▶ Materials provided

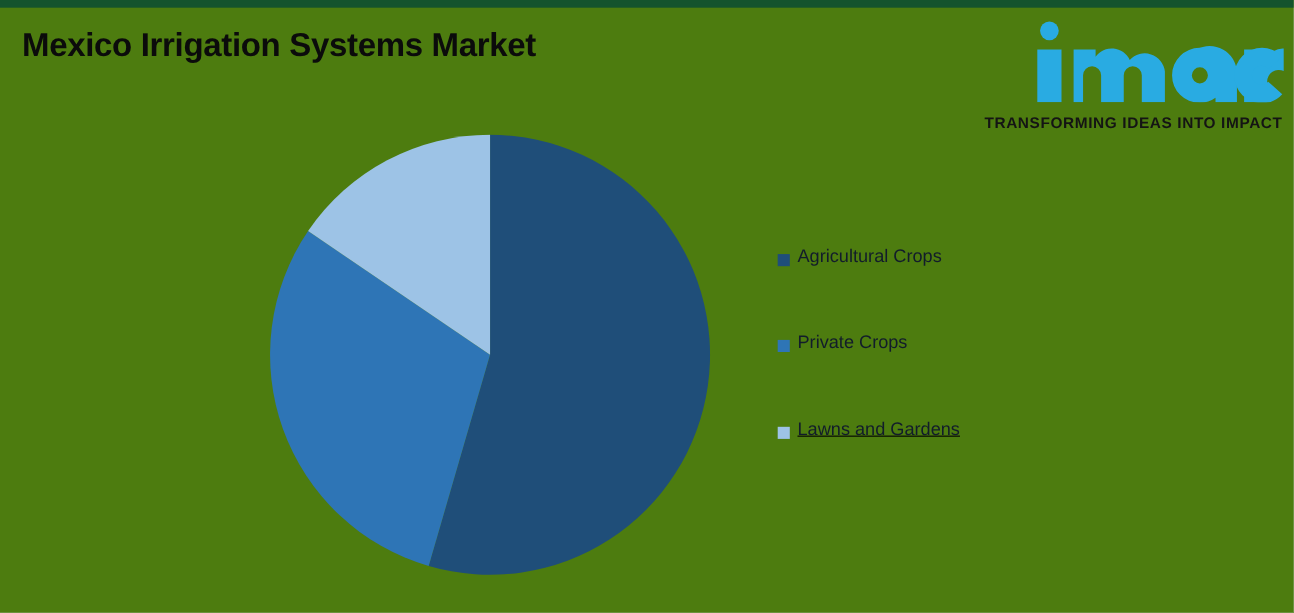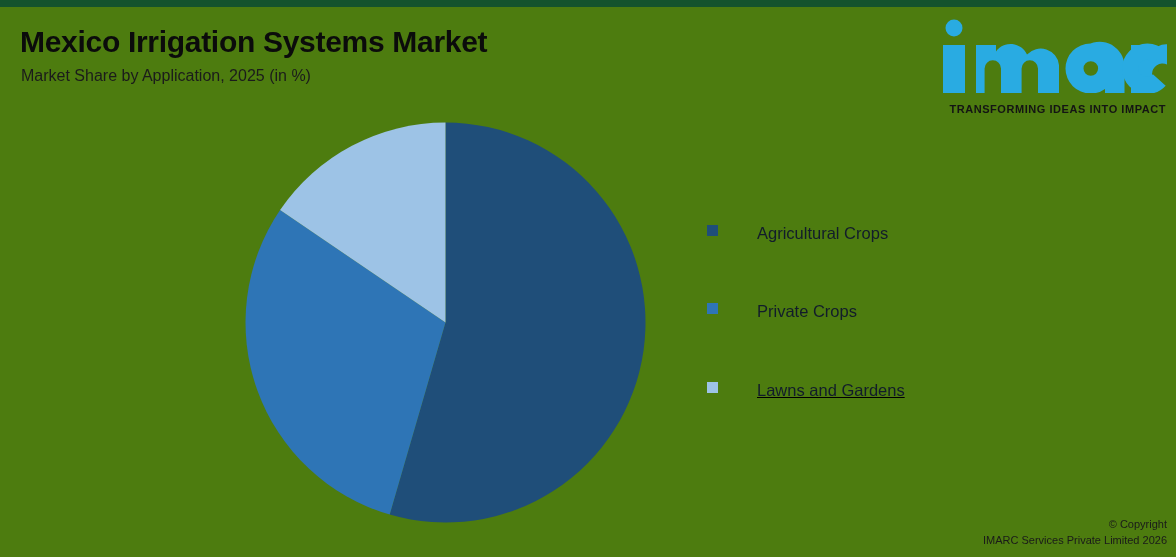--- a/index.html
+++ b/index.html
@@ -58,21 +58,21 @@
     position: absolute;
     right: 0;
     top: 0;
     width: 240px;
     height: 78px;
   }
   .logo-tagline {
     position: absolute;
     right: 4px;
     top: 88px;
-    font-size: 11px;
+    font-size: 14px;
     font-weight: bold;
     letter-spacing: 0.55px;
     color: #141414;
     white-space: nowrap;
   }
 
   
   .pie-wrap {
     position: absolute;
     left: 245px;
@@ -83,23 +83,22 @@
 
   
   .legend {
     position: absolute;
     left: 707px;
     top: 218px;
   }
   .legend-item {
     position: absolute;
     display: flex;
-    align-items: flex-start;
+    align-items: flex-end;
     white-space: nowrap;
-    gap: 32px;
   }
   .legend-item.i0 { top: 0px; }
   .legend-item.i1 { top: 78px; }
   .legend-item.i2 { top: 157px; text-decoration: underline; }
   .legend-swatch {
     width: 11px;
     height: 11px;
     flex: 0 0 auto;
   }
   .legend-label {
@@ -120,21 +119,20 @@
     line-height: 1.45;
   }
 </style>
 </head>
 <body>
 
 <div id="canvas">
 
   <div class="title">Mexico Irrigation Systems Market</div>
 
-  <div class="subtitle">Market Share by Application, 2025 (in %)</div>
 
   <div class="logo-wrap">
     <svg class="logo-mark" viewBox="0 0 240 78">
       <g fill="#29ABE2">
         <circle cx="24" cy="13" r="8.5"></circle>
         <rect x="13" y="30" width="22" height="48" rx="0"></rect>
         <path d="M46 30 h20 v6.5 a18 18 0 0 1 31 3 a18.5 18.5 0 0 1 32 10.5 V78 h-21 V53.5 a8.2 8.2 0 0 0 -16.4 0 V78 H71 V53.5 a8.2 8.2 0 0 0 -16.4 0 V78 H46 Z"></path>
         <path d="M160.5 28.5 a25 25 0 1 0 0 50 a24 24 0 0 0 14.5 -4.6 V78 h19.5 V53.5 a25 25 0 0 0 -34 -25 Z M160.8 46.2 a7.3 7.3 0 1 1 0 14.6 a7.3 7.3 0 0 1 0 -14.6 Z"></path>
         <path d="M201 78 V30 h20 v8.5 a17 17 0 0 1 16 -9.3 v20.4 a10.5 10.5 0 0 0 -15 9.6 V78 Z"></path>
         <path d="M236.5 37.5 a25.2 25.2 0 0 0 -18.2 -8 a25.2 25.2 0 0 0 0 50.4 a25.2 25.2 0 0 0 18.4 -8.2 l-12.8 -11.4 a8.6 8.6 0 1 1 0.1 -11.6 Z" transform="translate(-1,-1)"></path>
@@ -159,18 +157,14 @@
     <div class="legend-item i1">
       <span class="legend-swatch" style="background: rgb(46, 117, 182);"></span>
       <span class="legend-label">Private Crops</span>
     </div>
     <div class="legend-item i2">
       <span class="legend-swatch" style="background: rgb(157, 195, 230);"></span>
       <span class="legend-label">Lawns and Gardens</span>
     </div>
   </div>
 
-  <div class="copyright">
-    <div>© Copyright</div>
-    <div>IMARC Services Private Limited 2026</div>
-  </div>
 
 </div>
 
 </body></html>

▶ Task item
Write the entries out in full and exactly, omitting every picture.

▶ Answer box
--- a/index.html
+++ b/index.html
@@ -58,21 +58,21 @@
     position: absolute;
     right: 0;
     top: 0;
     width: 240px;
     height: 78px;
   }
   .logo-tagline {
     position: absolute;
     right: 4px;
     top: 88px;
-    font-size: 11px;
+    font-size: 14px;
     font-weight: bold;
     letter-spacing: 0.55px;
     color: #141414;
     white-space: nowrap;
   }
 
   
   .pie-wrap {
     position: absolute;
     left: 245px;
@@ -83,23 +83,22 @@
 
   
   .legend {
     position: absolute;
     left: 707px;
     top: 218px;
   }
   .legend-item {
     position: absolute;
     display: flex;
-    align-items: flex-start;
+    align-items: flex-end;
     white-space: nowrap;
-    gap: 32px;
   }
   .legend-item.i0 { top: 0px; }
   .legend-item.i1 { top: 78px; }
   .legend-item.i2 { top: 157px; text-decoration: underline; }
   .legend-swatch {
     width: 11px;
     height: 11px;
     flex: 0 0 auto;
   }
   .legend-label {
@@ -120,21 +119,20 @@
     line-height: 1.45;
   }
 </style>
 </head>
 <body>
 
 <div id="canvas">
 
   <div class="title">Mexico Irrigation Systems Market</div>
 
-  <div class="subtitle">Market Share by Application, 2025 (in %)</div>
 
   <div class="logo-wrap">
     <svg class="logo-mark" viewBox="0 0 240 78">
       <g fill="#29ABE2">
         <circle cx="24" cy="13" r="8.5"></circle>
         <rect x="13" y="30" width="22" height="48" rx="0"></rect>
         <path d="M46 30 h20 v6.5 a18 18 0 0 1 31 3 a18.5 18.5 0 0 1 32 10.5 V78 h-21 V53.5 a8.2 8.2 0 0 0 -16.4 0 V78 H71 V53.5 a8.2 8.2 0 0 0 -16.4 0 V78 H46 Z"></path>
         <path d="M160.5 28.5 a25 25 0 1 0 0 50 a24 24 0 0 0 14.5 -4.6 V78 h19.5 V53.5 a25 25 0 0 0 -34 -25 Z M160.8 46.2 a7.3 7.3 0 1 1 0 14.6 a7.3 7.3 0 0 1 0 -14.6 Z"></path>
         <path d="M201 78 V30 h20 v8.5 a17 17 0 0 1 16 -9.3 v20.4 a10.5 10.5 0 0 0 -15 9.6 V78 Z"></path>
         <path d="M236.5 37.5 a25.2 25.2 0 0 0 -18.2 -8 a25.2 25.2 0 0 0 0 50.4 a25.2 25.2 0 0 0 18.4 -8.2 l-12.8 -11.4 a8.6 8.6 0 1 1 0.1 -11.6 Z" transform="translate(-1,-1)"></path>
@@ -159,18 +157,14 @@
     <div class="legend-item i1">
       <span class="legend-swatch" style="background: rgb(46, 117, 182);"></span>
       <span class="legend-label">Private Crops</span>
     </div>
     <div class="legend-item i2">
       <span class="legend-swatch" style="background: rgb(157, 195, 230);"></span>
       <span class="legend-label">Lawns and Gardens</span>
     </div>
   </div>
 
-  <div class="copyright">
-    <div>© Copyright</div>
-    <div>IMARC Services Private Limited 2026</div>
-  </div>
 
 </div>
 
 </body></html>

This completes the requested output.